Стоило старику с Андреем вступить в широкий круг, в центре которого горел костер, как все голоса смолкли. Люди посторонились, пропуская шамана к празднично убранному столу. Прежде чем сесть на почетное место, Муюк обошел всех собравшихся, касаясь их лиц своими узловатыми пальцами. Узнавая соплеменника, шаман находил для каждого пару приятных слов. Наконец он устроился за столом, положив перед собой удлиненной формы предмет, завернутый в шкуру, который до этого держал под мышкой.
Все расселись по своим местам. И только Сергей остался стоять перед Муюком. Старик смотрел прямо на юношу, словно мог его видеть. Сергей же, в котором этот странный, проникающий, нечеловеческий взгляд породил глубокое волнение, и думать забыл о фанфаронстве.
Сидящие рядом родители смотрели на него с гордостью, даже не пытаясь ее скрывать. На Николае была парка из лосиной кожи, которую он надевал только по большим праздникам, сшитая руками жены. Анадье то и дело приходилось одергивать Ивана и Михаила, младших братьев Сергея.

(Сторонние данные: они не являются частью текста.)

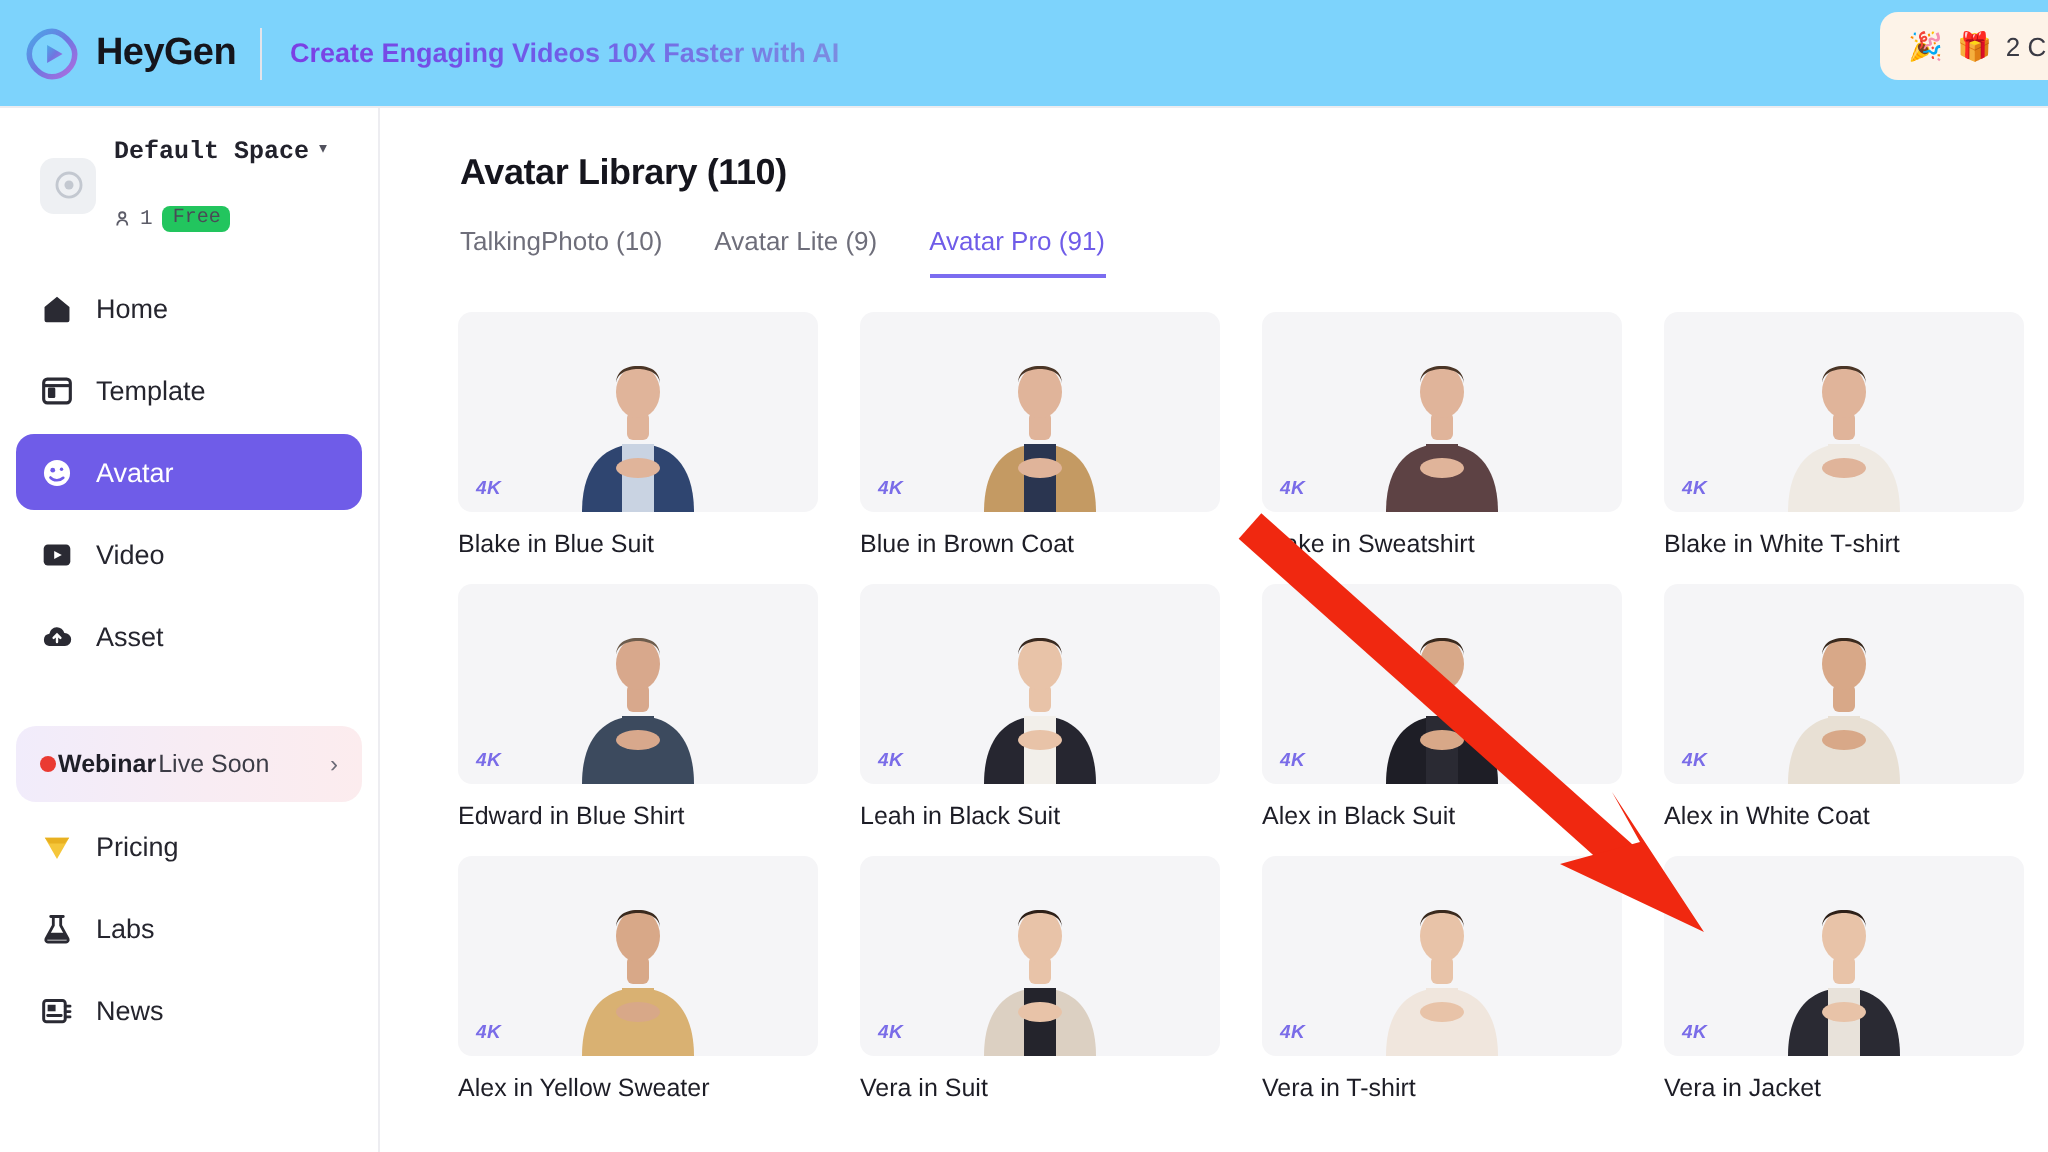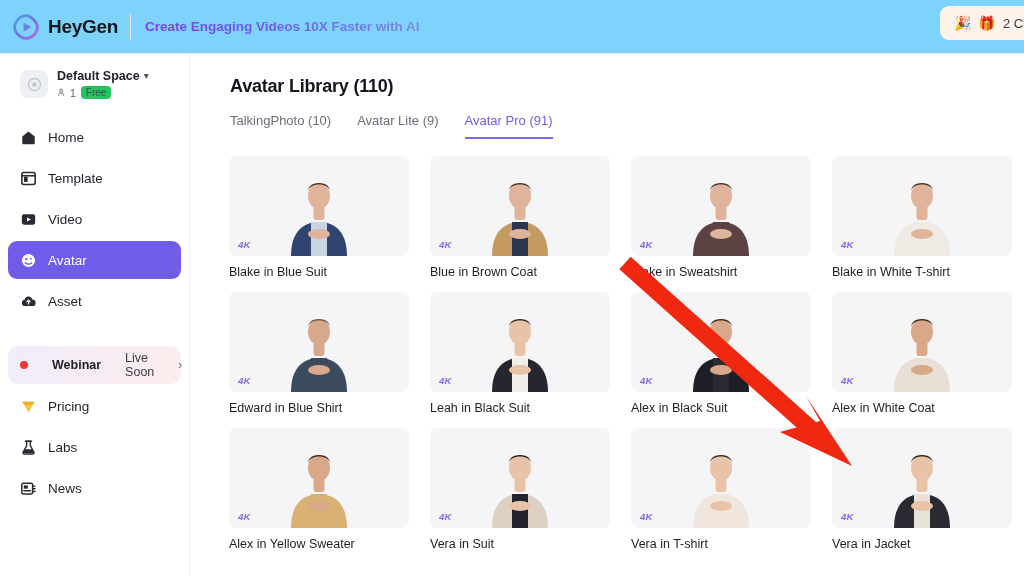--- a/index.html
+++ b/index.html
@@ -48,21 +48,21 @@
     padding-top: 10px;
   }
   .space-row {
     display: flex; align-items: center; gap: 9px;
     padding: 5px 10px 5px 12px; margin: 0 8px; border-radius: 8px;
   }
   .space-avatar {
     width: 28px; height: 28px; border-radius: 7px; background: #eef0f3;
     display: flex; align-items: center; justify-content: center; flex: 0 0 auto;
   }
-  .space-meta { display: flex; flex-direction: column; gap: 3px; min-width: 0; }
+  .space-meta { display: flex; flex-direction: column; gap: 20px; min-width: 0; font-family: Liberation Mono, monospace; }
   .space-title-row { display: flex; align-items: center; gap: 4px; }
   .space-title { font-size: 12.5px; font-weight: bold; color: #22222c; }
   .chev-d { color: #52525e; font-size: 10px; line-height: 1; }
   .space-sub { display: flex; align-items: center; gap: 5px; }
   .seat-count { font-size: 10.5px; color: #5c5c68; display: flex; align-items: center; gap: 2px; }
   .free-badge {
     font-size: 10px; color: #4a4a56; background: #22c55e;
     padding: 1px 5px; border-radius: 4px;
   }
 
@@ -73,21 +73,21 @@
     border-radius: 9px; cursor: pointer;
   }
   .nav-item .nav-ic { width: 17px; height: 17px; flex: 0 0 auto; display: block; }
   .nav-label { font-size: 13.5px; color: #25252e; font-weight: 500; }
   .nav-item.active { background: #6f5ce8; }
   .nav-item.active .nav-label { color: #ffffff; }
 
   .nav-gap { height: 20px; }
 
   .webinar {
-    display: flex; align-items: center; gap: 24px;
+    display: flex; align-items: center; gap: 1px;
     height: 38px; margin: 3px 8px; padding: 0 12px; border-radius: 10px;
     background: linear-gradient(90deg,#f1ecfb 0%,#f8ecf3 55%,#fcecee 100%);
     cursor: pointer;
   }
   .live-dot { width: 8px; height: 8px; border-radius: 50%; background: #ea3a32; flex: 0 0 auto; }
   .webinar-strong { font-size: 12.5px; font-weight: bold; color: #1f1f28; }
   .webinar-soft { font-size: 12.5px; color: #3c3c46; }
   .webinar-chev { margin-left: auto; color: #6a6a76; font-size: 12px; }
 
   
@@ -200,36 +200,36 @@
 
       <div class="nav-item">
         <svg class="nav-ic" viewBox="0 0 24 24">
           <rect x="2.6" y="3.6" width="18.8" height="16.8" rx="2.6" fill="none" stroke="#2a2a33" stroke-width="2.2"></rect>
           <rect x="5.6" y="9.6" width="5.2" height="7.4" rx="1" fill="#2a2a33"></rect>
           <path d="M2.6 8.2 H21.4" stroke="#2a2a33" stroke-width="2.2"></path>
         </svg>
         <span class="nav-label">Template</span>
       </div>
 
-      <div class="nav-item">
-        <svg class="nav-ic" viewBox="0 0 24 24">
-          <rect x="2.6" y="4.6" width="18.8" height="14.8" rx="3" fill="#2a2a33"></rect>
-          <path d="M10 9.2 L15.4 12 L10 14.8 Z" fill="#ffffff"></path>
-        </svg>
-        <span class="nav-label">Video</span>
-      </div>
-
       <div class="nav-item active">
         <svg class="nav-ic" viewBox="0 0 24 24">
           <circle cx="12" cy="12" r="9.2" fill="#ffffff"></circle>
           <circle cx="9" cy="10" r="1.7" fill="#6f5ce8"></circle>
           <circle cx="15.2" cy="9.4" r="1.2" fill="#6f5ce8"></circle>
           <path d="M7.4 15.2 C9.4 17.6 14 17.8 16.4 15.4" stroke="#6f5ce8" stroke-width="1.9" fill="none" stroke-linecap="round"></path>
         </svg>
         <span class="nav-label">Avatar</span>
+      </div>
+
+      <div class="nav-item">
+        <svg class="nav-ic" viewBox="0 0 24 24">
+          <rect x="2.6" y="4.6" width="18.8" height="14.8" rx="3" fill="#2a2a33"></rect>
+          <path d="M10 9.2 L15.4 12 L10 14.8 Z" fill="#ffffff"></path>
+        </svg>
+        <span class="nav-label">Video</span>
       </div>
 
       <div class="nav-item">
         <svg class="nav-ic" viewBox="0 0 24 24">
           <path d="M6.4 18.4 A4.4 4.4 0 0 1 6.6 9.7 A5.4 5.4 0 0 1 17.2 9.2 A4.6 4.6 0 0 1 17.6 18.4 Z" fill="#2a2a33"></path>
           <path d="M12 15.6 L12 10.4 M9.6 12.6 L12 10.2 L14.4 12.6" stroke="#ffffff" stroke-width="1.7" fill="none" stroke-linecap="round"></path>
         </svg>
         <span class="nav-label">Asset</span>
       </div>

— Как царевич из сказки! — воскликнул Михаил.
…
Шаман выдержал паузу. За столом было так тихо, что пролети комар, можно было бы услышать шелест его крылышек. Потом Муюк спросил:
— Готов ли ты посвятить свою жизнь заботе о Большом стаде, Сергей? Посвятить этому тело и душу, всю свою волю и умения?
Сергей молча кивнул. Потом, вспомнив, что старик незряч, он сдавленным голосом произнес «Да».
— Готов ли ты защищать Большое стадо? — задал следующий вопрос Муюк.
— Да.
В двух шагах от старшего брата маленький Михаил глупо хихикнул. Мать потрепала его по щеке, напоминая о торжественности момента.
— Защищать, чего бы это ни стоило? — спросил наконец Муюк.
— Да, — в третий раз сказал Сергей. Теперь его голос прозвучал уверенно и серьезно.
Взгляды всех собравшихся были обращены к нему. Сейчас соплеменники смотрели на юношу по-другому, как если бы слова шамана произвели в нем волшебное превращение.